> _DIRECTIONS_
Using the entries that follow, write out the line containing "amended: No. 11 of 1988 s.", the line containing "on vulnerable groups", and every line between them, exactly and nothing else.

━━━━

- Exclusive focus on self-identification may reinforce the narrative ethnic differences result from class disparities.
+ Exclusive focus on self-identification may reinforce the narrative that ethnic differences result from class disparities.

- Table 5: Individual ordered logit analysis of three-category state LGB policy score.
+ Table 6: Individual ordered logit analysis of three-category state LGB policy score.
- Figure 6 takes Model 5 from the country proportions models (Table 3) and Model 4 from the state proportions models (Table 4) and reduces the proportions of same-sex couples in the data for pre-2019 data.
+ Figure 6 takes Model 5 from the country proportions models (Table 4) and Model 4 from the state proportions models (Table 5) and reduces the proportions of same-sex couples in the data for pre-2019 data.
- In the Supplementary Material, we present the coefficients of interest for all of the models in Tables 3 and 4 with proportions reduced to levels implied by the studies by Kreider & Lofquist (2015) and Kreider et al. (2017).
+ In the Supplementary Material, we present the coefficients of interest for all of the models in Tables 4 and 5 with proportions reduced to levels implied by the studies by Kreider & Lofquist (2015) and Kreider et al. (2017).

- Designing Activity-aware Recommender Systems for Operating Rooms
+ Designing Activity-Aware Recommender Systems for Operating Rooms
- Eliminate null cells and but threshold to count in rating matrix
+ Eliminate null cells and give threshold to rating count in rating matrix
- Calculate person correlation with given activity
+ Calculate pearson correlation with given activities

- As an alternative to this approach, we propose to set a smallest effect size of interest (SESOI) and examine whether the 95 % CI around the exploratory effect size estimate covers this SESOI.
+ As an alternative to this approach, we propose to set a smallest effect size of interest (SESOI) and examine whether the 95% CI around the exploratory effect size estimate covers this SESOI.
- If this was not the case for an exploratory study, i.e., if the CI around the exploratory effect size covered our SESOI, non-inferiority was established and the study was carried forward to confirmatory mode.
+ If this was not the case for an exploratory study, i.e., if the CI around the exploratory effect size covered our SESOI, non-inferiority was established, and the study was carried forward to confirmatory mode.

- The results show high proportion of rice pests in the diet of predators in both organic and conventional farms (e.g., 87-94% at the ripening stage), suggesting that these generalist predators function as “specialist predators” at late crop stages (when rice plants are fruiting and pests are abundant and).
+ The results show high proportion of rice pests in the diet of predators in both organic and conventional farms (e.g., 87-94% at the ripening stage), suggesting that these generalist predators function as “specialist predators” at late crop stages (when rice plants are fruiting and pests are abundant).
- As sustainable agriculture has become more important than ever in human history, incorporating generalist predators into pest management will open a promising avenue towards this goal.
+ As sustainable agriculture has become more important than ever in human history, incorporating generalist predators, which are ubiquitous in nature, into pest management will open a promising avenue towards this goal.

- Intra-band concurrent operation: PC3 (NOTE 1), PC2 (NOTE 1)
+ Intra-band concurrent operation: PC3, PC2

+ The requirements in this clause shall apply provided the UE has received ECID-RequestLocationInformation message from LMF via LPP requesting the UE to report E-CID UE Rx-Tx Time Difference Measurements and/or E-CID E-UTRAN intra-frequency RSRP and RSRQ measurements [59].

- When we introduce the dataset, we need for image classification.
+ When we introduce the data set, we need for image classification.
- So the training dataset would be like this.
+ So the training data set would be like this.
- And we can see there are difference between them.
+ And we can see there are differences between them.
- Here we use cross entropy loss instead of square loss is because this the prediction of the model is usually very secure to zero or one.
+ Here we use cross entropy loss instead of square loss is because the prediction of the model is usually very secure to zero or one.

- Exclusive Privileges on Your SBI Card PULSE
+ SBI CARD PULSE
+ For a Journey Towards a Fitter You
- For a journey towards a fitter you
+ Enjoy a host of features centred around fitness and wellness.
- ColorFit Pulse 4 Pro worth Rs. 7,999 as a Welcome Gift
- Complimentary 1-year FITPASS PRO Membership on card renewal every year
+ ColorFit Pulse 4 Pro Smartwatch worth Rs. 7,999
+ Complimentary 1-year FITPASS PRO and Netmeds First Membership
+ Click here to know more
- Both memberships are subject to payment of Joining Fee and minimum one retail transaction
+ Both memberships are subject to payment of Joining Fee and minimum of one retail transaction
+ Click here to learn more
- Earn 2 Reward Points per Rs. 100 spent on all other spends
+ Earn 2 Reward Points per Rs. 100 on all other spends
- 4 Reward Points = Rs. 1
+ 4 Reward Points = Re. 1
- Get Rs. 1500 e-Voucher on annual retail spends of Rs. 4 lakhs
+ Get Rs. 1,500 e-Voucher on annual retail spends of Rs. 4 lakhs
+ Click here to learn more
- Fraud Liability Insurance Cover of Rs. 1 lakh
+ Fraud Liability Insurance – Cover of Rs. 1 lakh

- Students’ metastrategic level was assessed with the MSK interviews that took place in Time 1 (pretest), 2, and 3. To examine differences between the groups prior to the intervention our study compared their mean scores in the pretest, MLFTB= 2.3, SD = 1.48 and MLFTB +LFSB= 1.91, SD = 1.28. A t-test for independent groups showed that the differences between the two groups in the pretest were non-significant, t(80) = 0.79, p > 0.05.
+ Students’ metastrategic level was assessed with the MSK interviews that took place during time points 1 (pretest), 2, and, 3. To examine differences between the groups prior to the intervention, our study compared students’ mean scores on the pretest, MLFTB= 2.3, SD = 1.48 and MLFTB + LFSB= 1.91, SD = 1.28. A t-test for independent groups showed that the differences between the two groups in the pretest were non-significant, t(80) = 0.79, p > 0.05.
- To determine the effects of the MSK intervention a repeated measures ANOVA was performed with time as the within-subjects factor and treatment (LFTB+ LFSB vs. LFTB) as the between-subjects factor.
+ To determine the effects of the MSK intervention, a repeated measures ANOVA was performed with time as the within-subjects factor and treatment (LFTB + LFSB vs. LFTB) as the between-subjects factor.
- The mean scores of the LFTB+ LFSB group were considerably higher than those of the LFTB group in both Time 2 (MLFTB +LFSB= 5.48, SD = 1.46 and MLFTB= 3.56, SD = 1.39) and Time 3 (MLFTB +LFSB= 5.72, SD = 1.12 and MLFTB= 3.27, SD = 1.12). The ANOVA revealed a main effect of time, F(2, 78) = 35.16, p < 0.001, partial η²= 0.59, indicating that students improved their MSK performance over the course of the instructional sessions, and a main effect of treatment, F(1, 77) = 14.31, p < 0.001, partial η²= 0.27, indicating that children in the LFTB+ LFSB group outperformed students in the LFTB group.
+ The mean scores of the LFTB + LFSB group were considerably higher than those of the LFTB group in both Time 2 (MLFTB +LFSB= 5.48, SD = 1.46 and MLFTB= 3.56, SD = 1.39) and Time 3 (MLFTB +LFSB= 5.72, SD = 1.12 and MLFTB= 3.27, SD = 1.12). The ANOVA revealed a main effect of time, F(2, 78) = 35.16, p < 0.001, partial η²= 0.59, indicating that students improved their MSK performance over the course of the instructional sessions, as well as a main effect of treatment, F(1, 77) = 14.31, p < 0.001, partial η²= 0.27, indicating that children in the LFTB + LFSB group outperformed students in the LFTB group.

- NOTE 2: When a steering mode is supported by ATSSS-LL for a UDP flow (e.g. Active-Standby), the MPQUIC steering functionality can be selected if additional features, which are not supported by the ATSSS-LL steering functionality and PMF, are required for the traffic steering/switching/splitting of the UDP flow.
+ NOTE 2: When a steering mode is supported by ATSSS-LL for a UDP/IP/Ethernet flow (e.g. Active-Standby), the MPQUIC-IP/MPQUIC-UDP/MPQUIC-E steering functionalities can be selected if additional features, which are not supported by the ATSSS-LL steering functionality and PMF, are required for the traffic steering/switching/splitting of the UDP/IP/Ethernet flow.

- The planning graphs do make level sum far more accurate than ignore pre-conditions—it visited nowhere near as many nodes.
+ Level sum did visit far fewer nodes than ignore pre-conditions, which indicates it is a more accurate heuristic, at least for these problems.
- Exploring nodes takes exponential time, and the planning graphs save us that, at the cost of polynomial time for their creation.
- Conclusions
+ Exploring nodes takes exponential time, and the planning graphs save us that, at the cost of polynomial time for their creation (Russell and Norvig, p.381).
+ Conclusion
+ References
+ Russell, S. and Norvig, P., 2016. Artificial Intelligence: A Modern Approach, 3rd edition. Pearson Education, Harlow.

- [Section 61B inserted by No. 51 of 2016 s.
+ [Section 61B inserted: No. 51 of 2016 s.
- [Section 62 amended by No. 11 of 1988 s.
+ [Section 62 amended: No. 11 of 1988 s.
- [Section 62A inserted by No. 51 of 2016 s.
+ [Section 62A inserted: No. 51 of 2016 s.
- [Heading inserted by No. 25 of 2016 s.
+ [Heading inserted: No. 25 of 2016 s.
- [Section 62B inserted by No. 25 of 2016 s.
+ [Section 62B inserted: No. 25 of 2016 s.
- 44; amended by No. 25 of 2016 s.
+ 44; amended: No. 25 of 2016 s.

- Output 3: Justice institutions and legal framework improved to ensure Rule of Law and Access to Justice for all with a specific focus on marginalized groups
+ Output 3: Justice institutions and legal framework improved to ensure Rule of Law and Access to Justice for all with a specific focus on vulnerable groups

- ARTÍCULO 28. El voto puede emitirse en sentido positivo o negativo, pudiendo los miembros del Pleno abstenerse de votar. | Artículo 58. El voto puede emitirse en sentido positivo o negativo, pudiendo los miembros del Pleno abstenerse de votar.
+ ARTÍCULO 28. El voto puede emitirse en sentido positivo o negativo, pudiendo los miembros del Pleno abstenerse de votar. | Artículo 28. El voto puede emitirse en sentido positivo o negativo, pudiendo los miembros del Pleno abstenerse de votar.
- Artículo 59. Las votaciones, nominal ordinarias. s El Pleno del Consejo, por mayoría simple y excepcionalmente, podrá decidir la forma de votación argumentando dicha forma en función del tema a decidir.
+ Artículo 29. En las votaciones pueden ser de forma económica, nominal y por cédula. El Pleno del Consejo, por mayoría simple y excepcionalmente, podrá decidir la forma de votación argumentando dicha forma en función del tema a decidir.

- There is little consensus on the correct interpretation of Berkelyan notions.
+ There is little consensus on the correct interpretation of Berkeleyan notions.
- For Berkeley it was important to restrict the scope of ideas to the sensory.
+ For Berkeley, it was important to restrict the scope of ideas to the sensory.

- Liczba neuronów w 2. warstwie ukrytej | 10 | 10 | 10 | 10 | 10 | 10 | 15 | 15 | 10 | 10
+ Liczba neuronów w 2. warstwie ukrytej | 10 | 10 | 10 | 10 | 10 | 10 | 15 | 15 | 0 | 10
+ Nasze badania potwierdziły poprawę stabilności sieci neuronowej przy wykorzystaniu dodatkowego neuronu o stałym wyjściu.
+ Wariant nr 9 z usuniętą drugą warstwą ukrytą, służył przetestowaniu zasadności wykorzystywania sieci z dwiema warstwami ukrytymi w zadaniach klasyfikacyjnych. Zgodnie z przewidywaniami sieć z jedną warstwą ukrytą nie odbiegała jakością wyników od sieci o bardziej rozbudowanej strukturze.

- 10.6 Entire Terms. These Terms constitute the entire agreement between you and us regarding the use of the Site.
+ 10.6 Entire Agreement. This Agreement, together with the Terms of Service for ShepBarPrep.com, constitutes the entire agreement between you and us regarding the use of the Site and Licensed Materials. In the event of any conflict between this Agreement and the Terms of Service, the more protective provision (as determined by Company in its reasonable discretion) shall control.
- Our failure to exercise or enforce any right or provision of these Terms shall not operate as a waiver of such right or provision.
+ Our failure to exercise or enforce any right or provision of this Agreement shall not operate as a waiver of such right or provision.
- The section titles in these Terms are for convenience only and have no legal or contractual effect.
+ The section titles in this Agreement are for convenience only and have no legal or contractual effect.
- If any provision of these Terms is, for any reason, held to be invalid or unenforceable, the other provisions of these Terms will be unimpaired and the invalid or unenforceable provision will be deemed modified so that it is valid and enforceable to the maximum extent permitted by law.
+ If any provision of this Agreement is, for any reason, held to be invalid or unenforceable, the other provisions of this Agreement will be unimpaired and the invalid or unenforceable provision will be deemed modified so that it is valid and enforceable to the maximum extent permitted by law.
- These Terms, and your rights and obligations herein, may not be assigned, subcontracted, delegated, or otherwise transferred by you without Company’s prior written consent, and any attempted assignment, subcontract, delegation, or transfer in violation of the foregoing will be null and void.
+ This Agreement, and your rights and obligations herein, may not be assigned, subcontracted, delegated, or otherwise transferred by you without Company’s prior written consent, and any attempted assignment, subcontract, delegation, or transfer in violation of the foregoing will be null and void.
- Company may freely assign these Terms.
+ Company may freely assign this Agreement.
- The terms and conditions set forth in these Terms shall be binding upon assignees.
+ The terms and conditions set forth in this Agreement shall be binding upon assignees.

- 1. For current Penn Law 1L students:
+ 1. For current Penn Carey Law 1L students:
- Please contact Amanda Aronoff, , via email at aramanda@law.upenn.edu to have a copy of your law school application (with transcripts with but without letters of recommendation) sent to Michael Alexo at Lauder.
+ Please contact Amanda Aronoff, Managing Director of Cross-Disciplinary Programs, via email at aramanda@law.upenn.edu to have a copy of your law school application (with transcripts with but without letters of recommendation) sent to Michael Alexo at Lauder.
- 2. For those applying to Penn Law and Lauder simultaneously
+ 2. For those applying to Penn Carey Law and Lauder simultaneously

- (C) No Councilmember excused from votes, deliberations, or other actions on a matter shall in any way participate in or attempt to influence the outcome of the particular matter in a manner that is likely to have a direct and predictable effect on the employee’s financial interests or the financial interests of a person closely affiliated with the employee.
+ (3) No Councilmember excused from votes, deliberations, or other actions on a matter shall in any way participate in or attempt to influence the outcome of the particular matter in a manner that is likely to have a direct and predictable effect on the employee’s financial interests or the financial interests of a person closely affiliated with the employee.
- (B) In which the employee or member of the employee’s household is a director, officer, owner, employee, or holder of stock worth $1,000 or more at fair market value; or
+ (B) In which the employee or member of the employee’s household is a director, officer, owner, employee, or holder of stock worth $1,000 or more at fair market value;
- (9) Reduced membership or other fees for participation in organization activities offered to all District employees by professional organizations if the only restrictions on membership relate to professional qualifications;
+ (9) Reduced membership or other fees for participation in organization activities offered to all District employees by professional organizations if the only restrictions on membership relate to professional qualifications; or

━━━━

> _SOLUTION FOR THIS EXERCISE_
+ [Section 62 amended: No. 11 of 1988 s.
- [Section 62A inserted by No. 51 of 2016 s.
+ [Section 62A inserted: No. 51 of 2016 s.
- [Heading inserted by No. 25 of 2016 s.
+ [Heading inserted: No. 25 of 2016 s.
- [Section 62B inserted by No. 25 of 2016 s.
+ [Section 62B inserted: No. 25 of 2016 s.
- 44; amended by No. 25 of 2016 s.
+ 44; amended: No. 25 of 2016 s.

- Output 3: Justice institutions and legal framework improved to ensure Rule of Law and Access to Justice for all with a specific focus on marginalized groups
+ Output 3: Justice institutions and legal framework improved to ensure Rule of Law and Access to Justice for all with a specific focus on vulnerable groups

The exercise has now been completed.